### Work request
From the entries below, copy exactly the lines from the one that contains "[75,193,179,206] (or decrease)" through the one that contains "[523,1223,595,1234] instances ->", both included, and only those.

### Source data
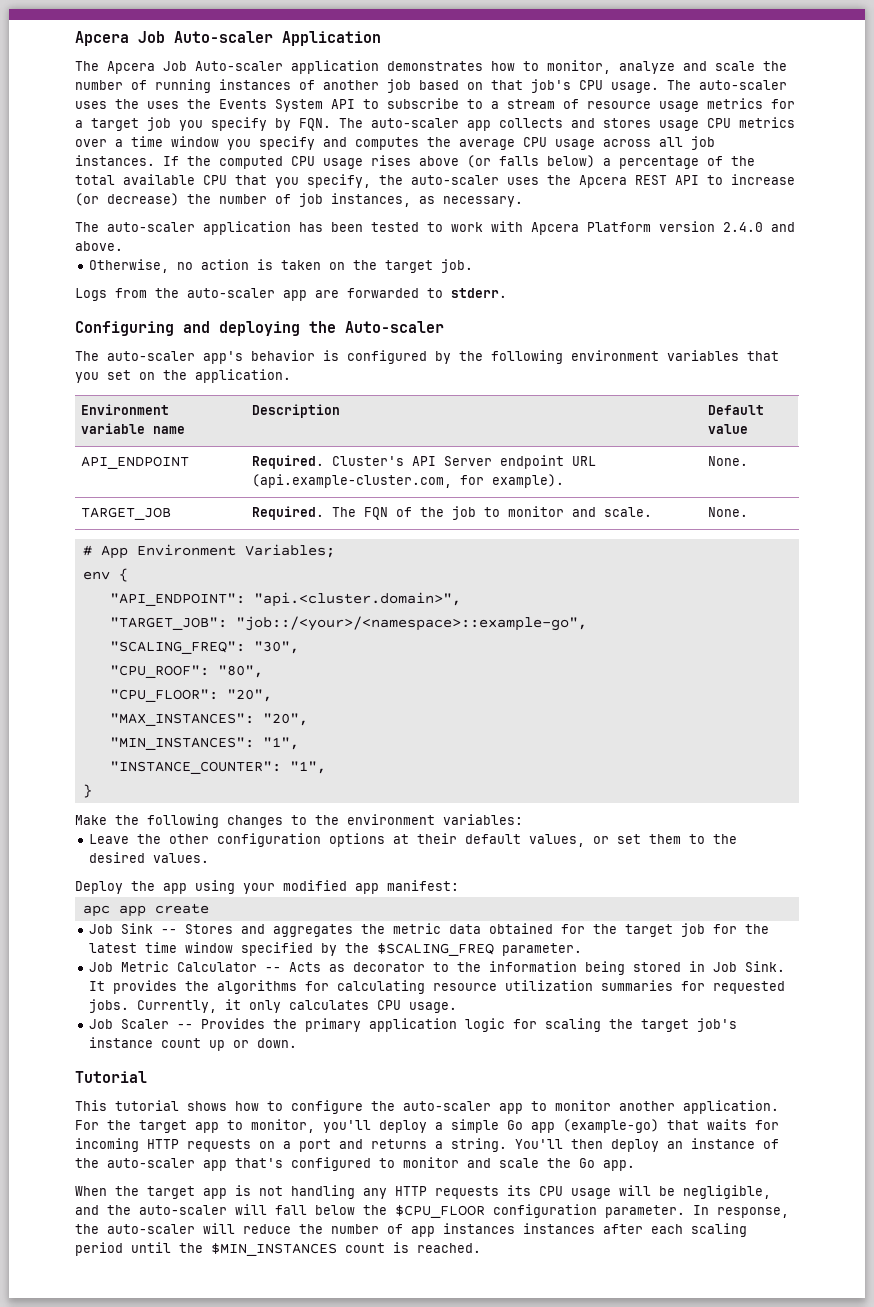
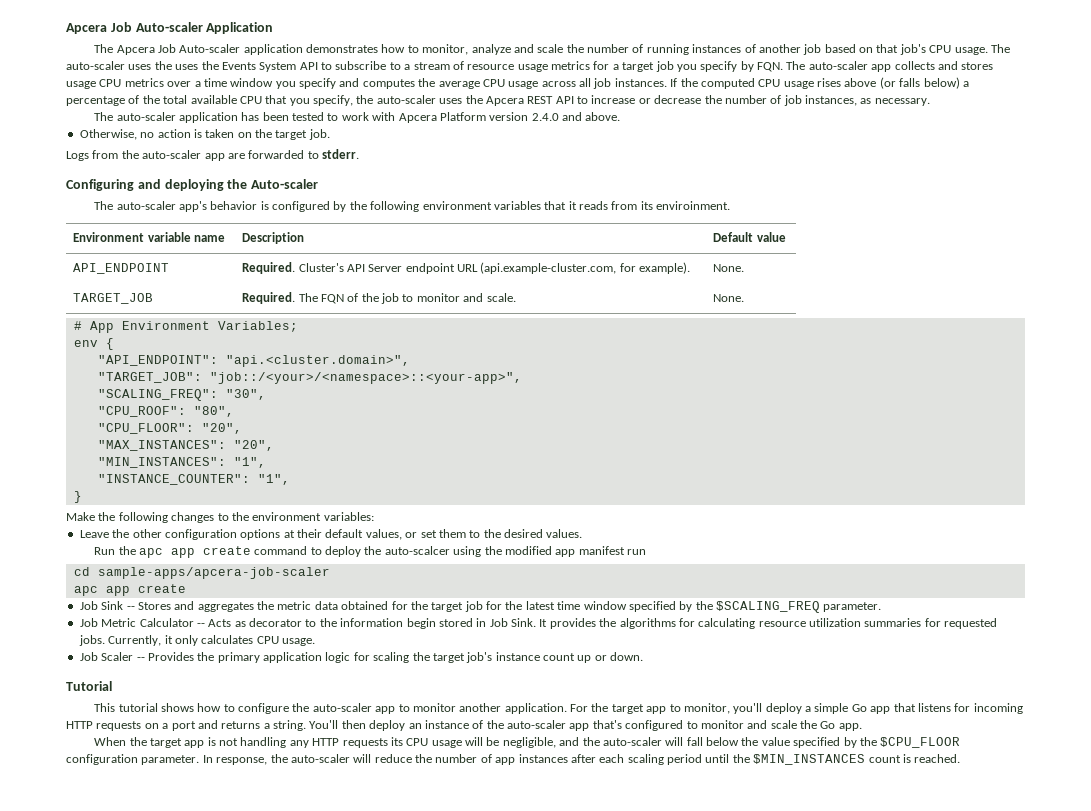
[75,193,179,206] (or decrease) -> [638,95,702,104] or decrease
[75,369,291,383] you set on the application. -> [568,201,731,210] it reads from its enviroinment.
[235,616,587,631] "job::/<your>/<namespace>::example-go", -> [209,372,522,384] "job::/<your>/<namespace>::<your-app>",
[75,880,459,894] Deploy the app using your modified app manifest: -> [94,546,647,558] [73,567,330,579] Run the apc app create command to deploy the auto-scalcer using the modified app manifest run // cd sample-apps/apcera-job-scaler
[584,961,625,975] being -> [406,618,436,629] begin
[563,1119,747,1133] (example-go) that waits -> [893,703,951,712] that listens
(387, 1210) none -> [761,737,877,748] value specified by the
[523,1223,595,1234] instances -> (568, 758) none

...

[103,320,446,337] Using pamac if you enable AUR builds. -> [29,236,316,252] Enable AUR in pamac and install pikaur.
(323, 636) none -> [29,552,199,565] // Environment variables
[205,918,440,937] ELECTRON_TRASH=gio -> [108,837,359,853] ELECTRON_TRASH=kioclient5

### Answer space
[75,193,179,206] (or decrease) -> [638,95,702,104] or decrease
[75,369,291,383] you set on the application. -> [568,201,731,210] it reads from its enviroinment.
[235,616,587,631] "job::/<your>/<namespace>::example-go", -> [209,372,522,384] "job::/<your>/<namespace>::<your-app>",
[75,880,459,894] Deploy the app using your modified app manifest: -> [94,546,647,558] [73,567,330,579] Run the apc app create command to deploy the auto-scalcer using the modified app manifest run // cd sample-apps/apcera-job-scaler
[584,961,625,975] being -> [406,618,436,629] begin
[563,1119,747,1133] (example-go) that waits -> [893,703,951,712] that listens
(387, 1210) none -> [761,737,877,748] value specified by the
[523,1223,595,1234] instances -> (568, 758) none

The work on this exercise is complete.